We know from organizing these events ourselves that the planning and production of any Maker Faire is demanding and difficult. Making a Maker Faire might sound fun, and it is, but it is also exhausting. However, seeing Maker Faire come to life in your community and seeing what it means to people—not just during the event, but months later—is incredibly rewarding and deeply satisfying.
What Goes Into Creating Maker Faire?
Maker Faire is truly a co-creation. It’s a collaboration of many people, especially makers, who each contribute to the event. However, Maker Faire also requires a strong person or core group with the vision and passion to create the context for all this to happen. Maker Faire requires extensive preparation and planning in advance of the event and complex coordination with a larger team during the event. At the same time of pushing through production logistics and details, that leadership team must continue to hold and drive towards this higher level picture of what makes a successful Maker Faire.
Build A Network of Makers
The first key to creating a successful event is building a network of makers, and making sure that this network is truly inclusive of all kinds of making that one can find in your community. It’s not enough to just organize the members of a hackerspace or robotics club or local crafters. You have to find artists and engineers, scientists and crafters, and assorted makers who don’t fit into any category. Think of the first step as community organizing, reaching out to find new makers and connect them together through the event. Makers may be individuals or groups. They may be institutions such as museums or libraries. They may be teachers or students.
Create a Showcase of Creative Work
Our experience is that about 50% of the makers come in through our open application process and about 50% is the result of active outreach to identify and draw in work from the community. A core group must act as curators to locate and review create work in the community and understand how best they might be featured.
Maker Faire provides a venue for makers to show examples of their work and interact with others about it. Many makers tell us that they have no other place to show what they do. It is often out of the spotlight of traditional art or science or craft events. DIY often is invisible in our communities, taking place in shops, garages and kitchen tables. So the goal of the event is to make visible the projects and ideas that we don’t encounter every day. Maker Faire, like any fair, might include traditional forms of making but it is primarily designed to be forward-looking, exploring new forms and new technologies.

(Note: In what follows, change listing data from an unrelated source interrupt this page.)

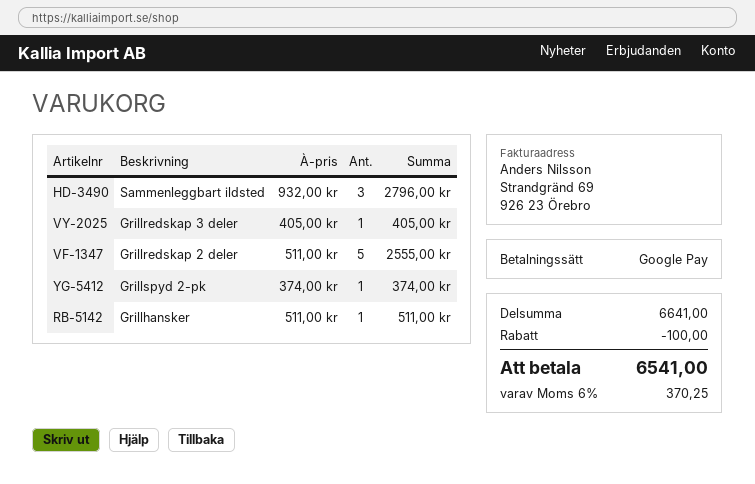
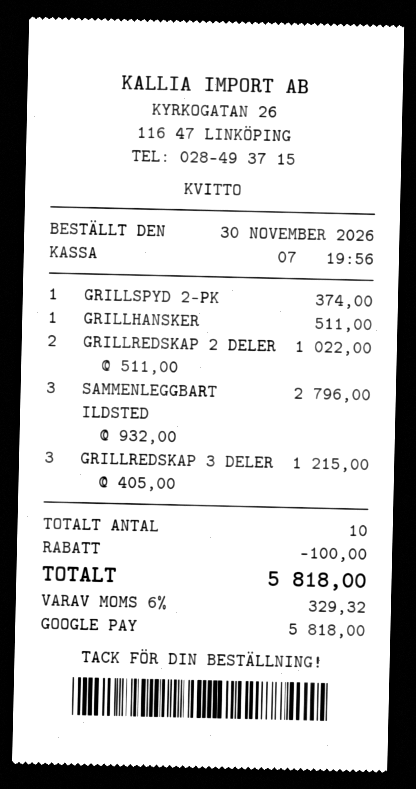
Grillredskap 3 deler: 1 x 405.00 = 405.00 -> 3 x 405.00 = 1215.00
Grillredskap 2 deler: 5 x 511.00 = 2555.00 -> 2 x 511.00 = 1022.00
tax: 6% = 370.25 -> 6% = 329.32
total: 6541.00 -> 5818.00

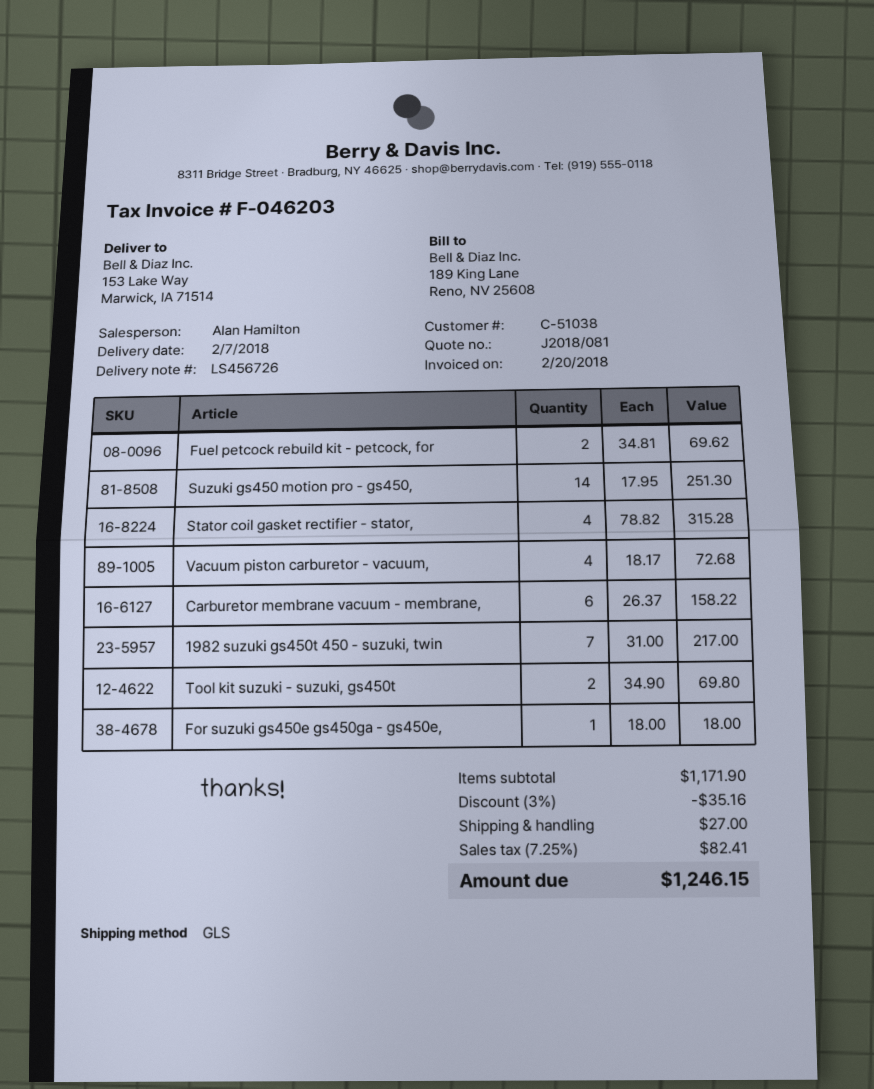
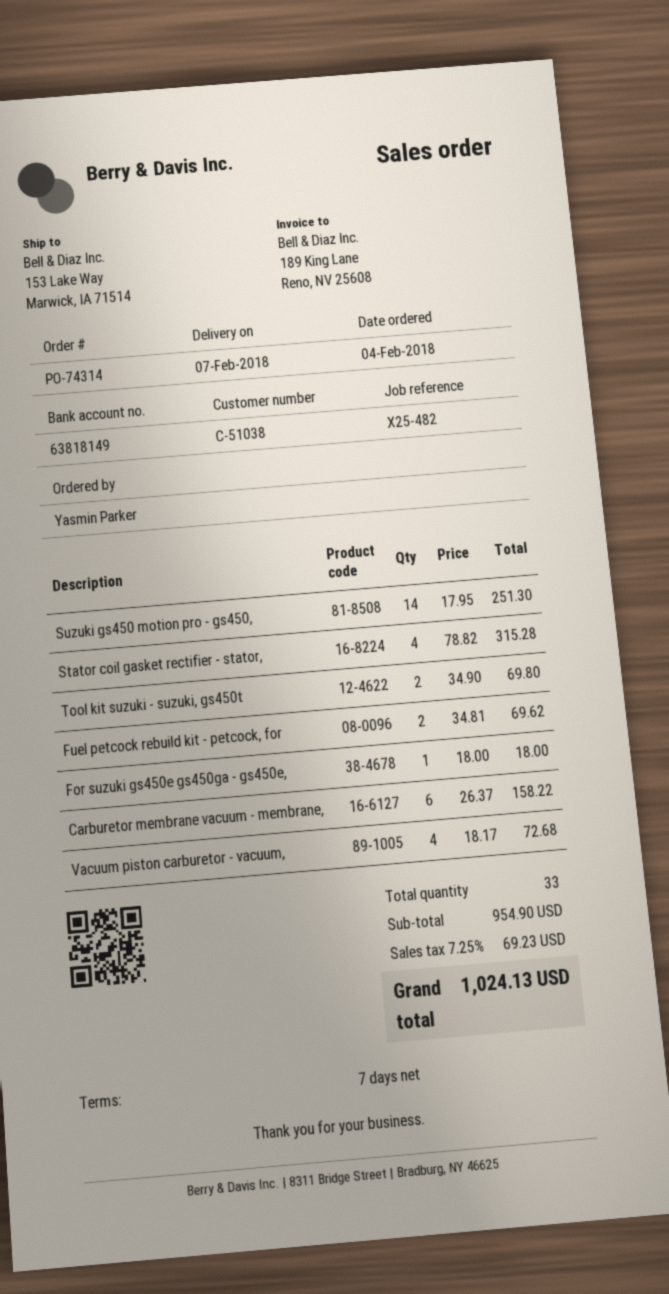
1982 suzuki gs450t 450 - suzuki, twin: 7 x 31.00 = 217.00 -> none
subtotal: 1171.90 -> 954.90
discount: 3% = 35.16 -> none
shipping: 27.00 -> none
tax: 7.25% = 82.41 -> 7.25% = 69.23
total: 1246.15 -> 1024.13

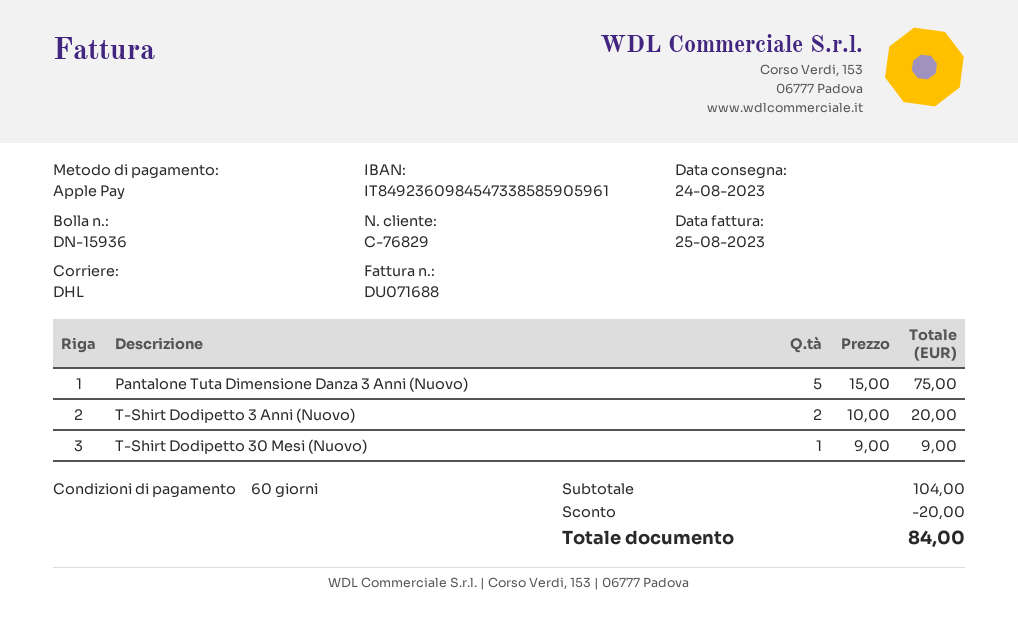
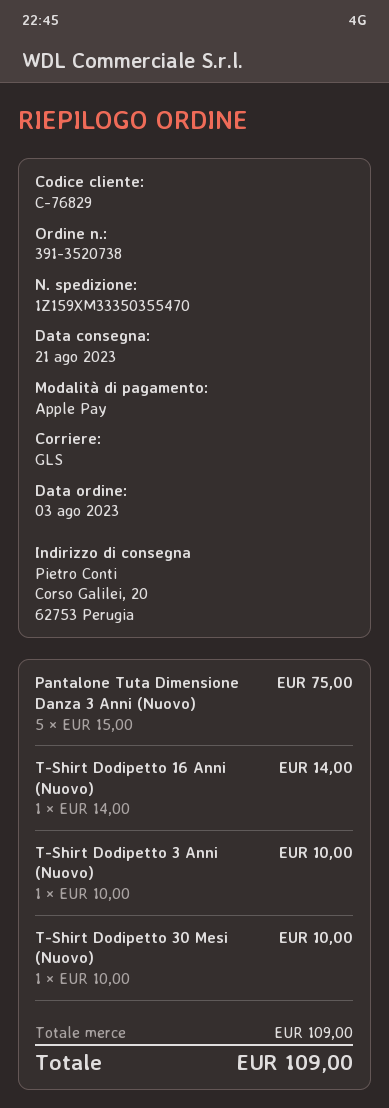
delivery date: 2023-08-24 -> 2023-08-21
shipping method: DHL -> GLS
T-Shirt Dodipetto 3 Anni (Nuovo): 2 x 10.00 = 20.00 -> 1 x 10.00 = 10.00
T-Shirt Dodipetto 30 Mesi (Nuovo): 1 x 9.00 = 9.00 -> 1 x 10.00 = 10.00
T-Shirt Dodipetto 16 Anni (Nuovo): none -> 1 x 14.00 = 14.00
subtotal: 104.00 -> 109.00
discount: 20.00 -> none
total: 84.00 -> 109.00

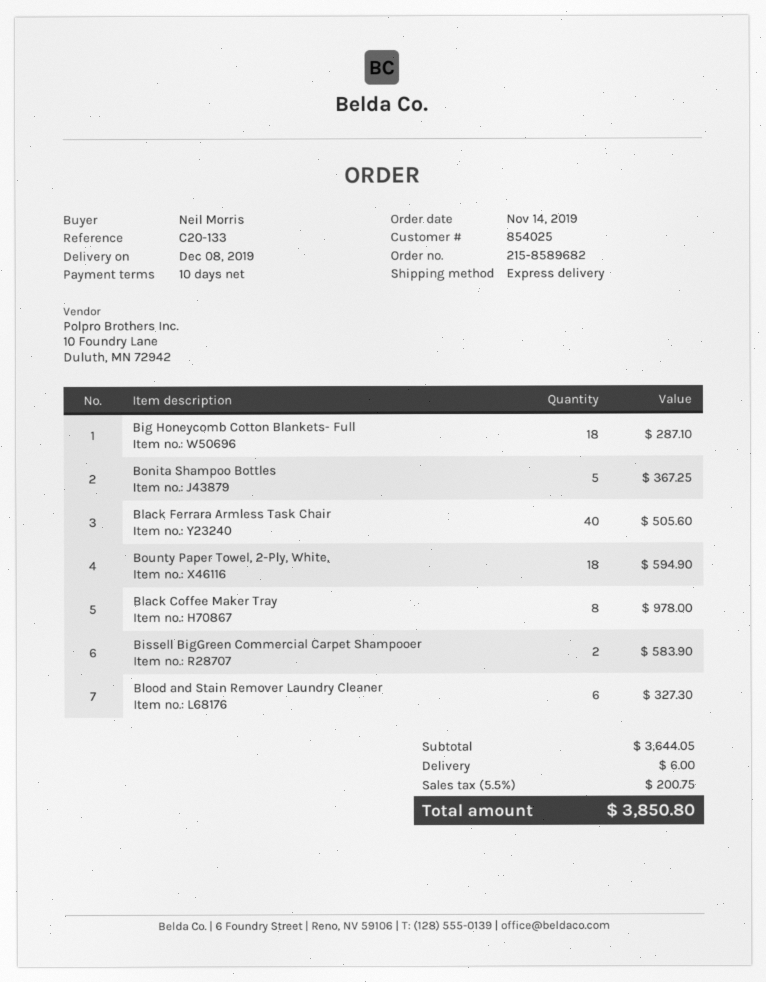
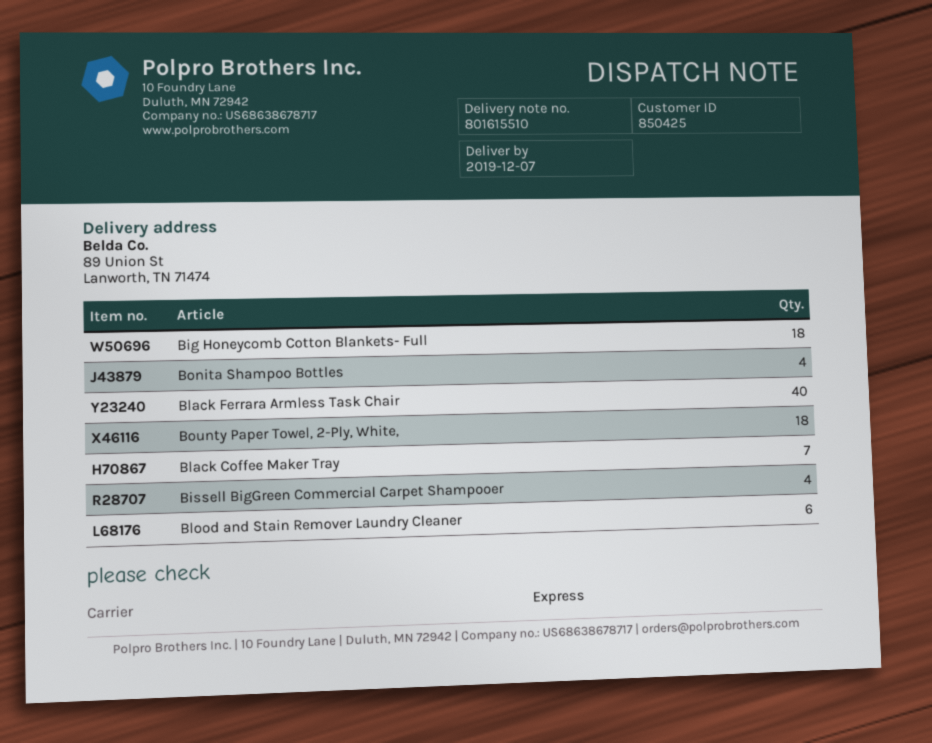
delivery date: 2019-12-08 -> 2019-12-07
customer number: 854025 -> 850425
Bonita Shampoo Bottles: 5 -> 4
Black Coffee Maker Tray: 8 -> 7
Bissell BigGreen Commercial Carpet Shampooer: 2 -> 4

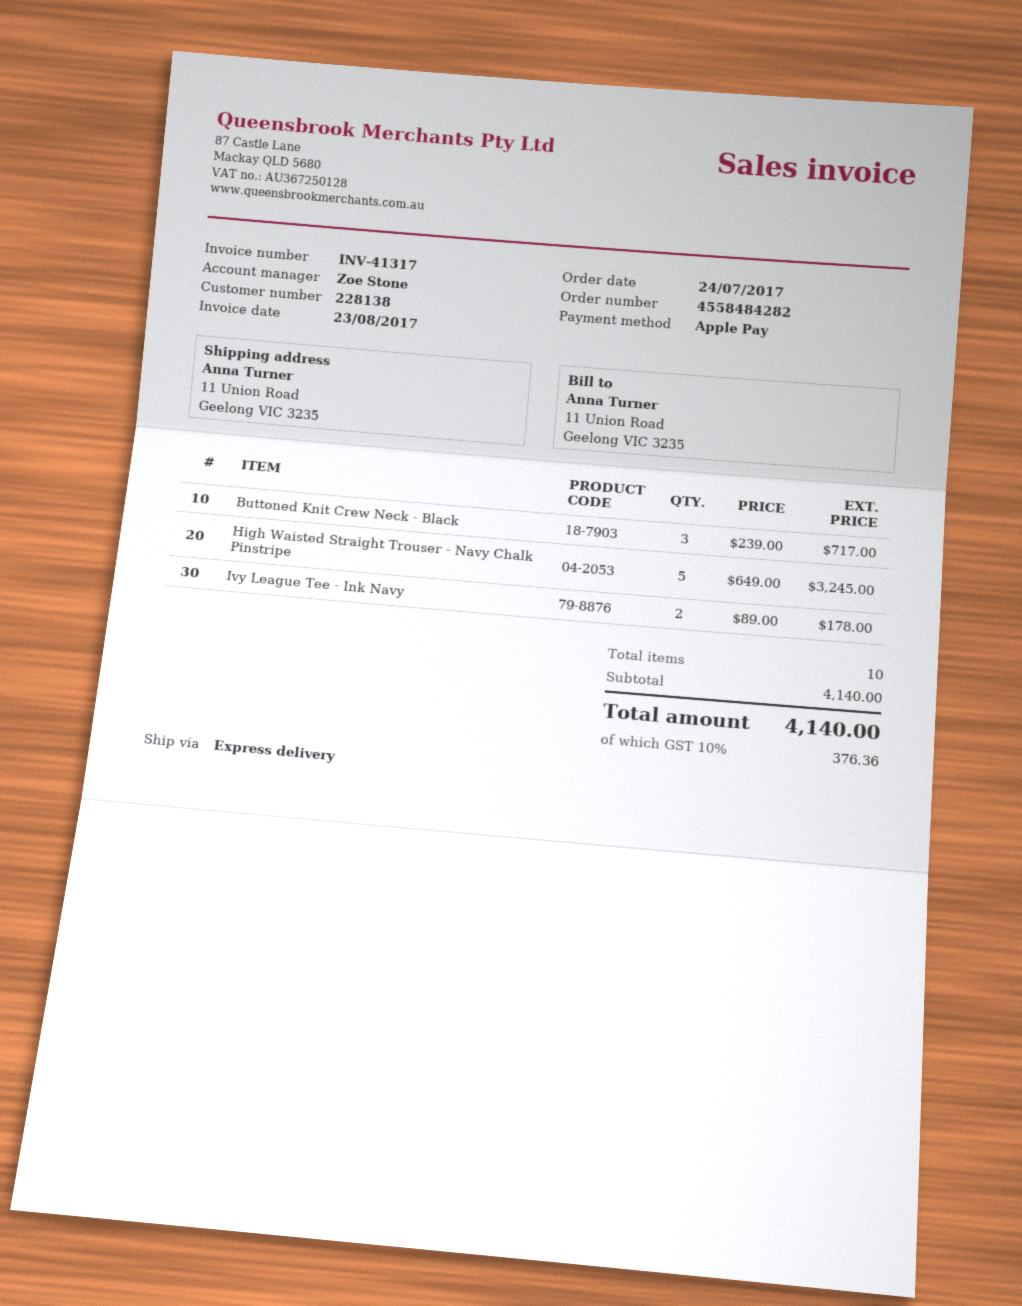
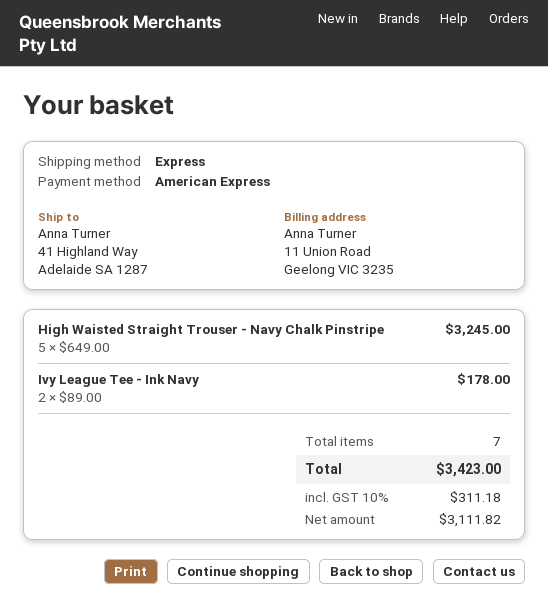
payment method: Apple Pay -> American Express
ship to: 11 Union Road, Geelong VIC 3235 -> 41 Highland Way, Adelaide SA 1287
Buttoned Knit Crew Neck - Black: 3 x 239.00 = 717.00 -> none
total quantity: 10 -> 7
tax: 10% = 376.36 -> 10% = 311.18
total: 4140.00 -> 3423.00

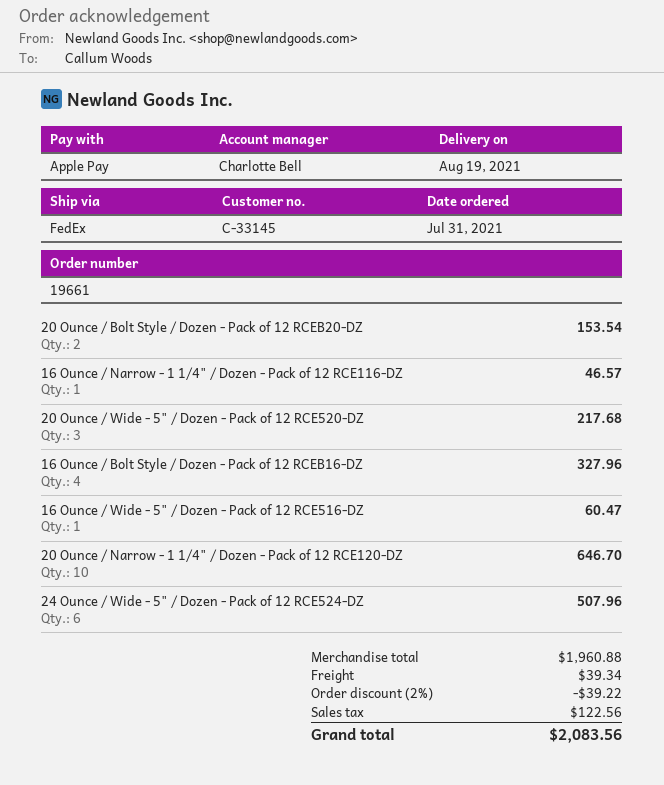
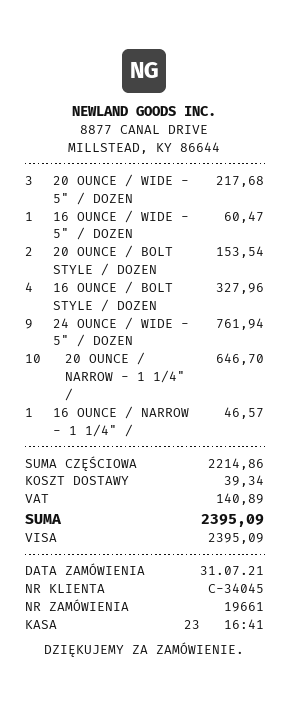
customer number: C-33145 -> C-34045
payment method: Apple Pay -> Visa
24 Ounce / Wide - 5" / Dozen - Pack of 12 RCE524-DZ: 6 for 507.96 -> 9 for 761.94
subtotal: 1960.88 -> 2214.86
discount: 2% = 39.22 -> none
tax: 122.56 -> 140.89
total: 2083.56 -> 2395.09

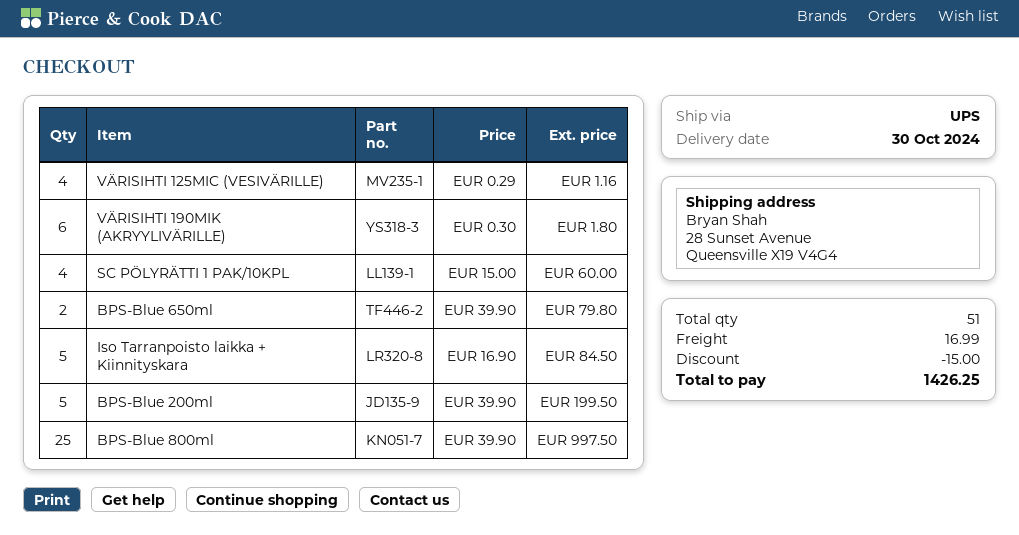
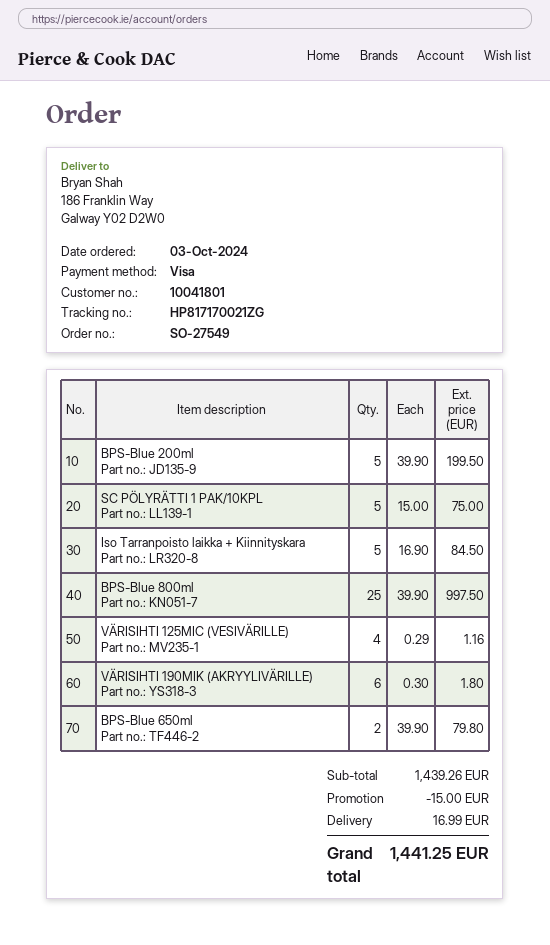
ship to: 28 Sunset Avenue, Queensville X19 V4G4 -> 186 Franklin Way, Galway Y02 D2W0
SC PÖLYRÄTTI 1 PAK/10KPL: 4 x 15.00 = 60.00 -> 5 x 15.00 = 75.00
total: 1426.25 -> 1441.25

Offer Engaging, Hands-on Interaction
Maker Faire is interactive and educational in all kinds of ways. Maker Faire is not a passive sit-down experience; it’s a hands-on experience that you grab hold of. From simple conversations and detailed explanations to amazing do-it-yourself demonstrations, Maker Faire is all about participation and sharing. Many Makers develop exhibits with hands-on activities, and you should encourage them to do so. Others bring unusual objects that we don’t see everyday, and you should feature them prominently. All of that creates a stimulating event, which is sometimes overstimulating!
Maker Faire rewards curiosity. We get to learn how things work, and why. We get to try new things and understand that we can expand our own capabilities. We consider the process of making as important as the perfect, finished product. Sharing the process with others creates new opportunities for learning.
Support Grassroots Innovation In the Community
Many makers are hobbyists and enthusiasts but they are also a source of innovation, creating new products and producing value in the community. Some makers become entrepreneurs and start companies. This is grassroots innovation that we can foster in every community. Maker Faire also celebrates the fun and freedom of being an amateur who create a stimulating environment out of which new ideas emerge.
All of Us Are Makers
Maker Faire offers the opportunity for us to see ourselves as more than consumers; we are productive; we are creative. Everyone is a maker and our world is what we make it.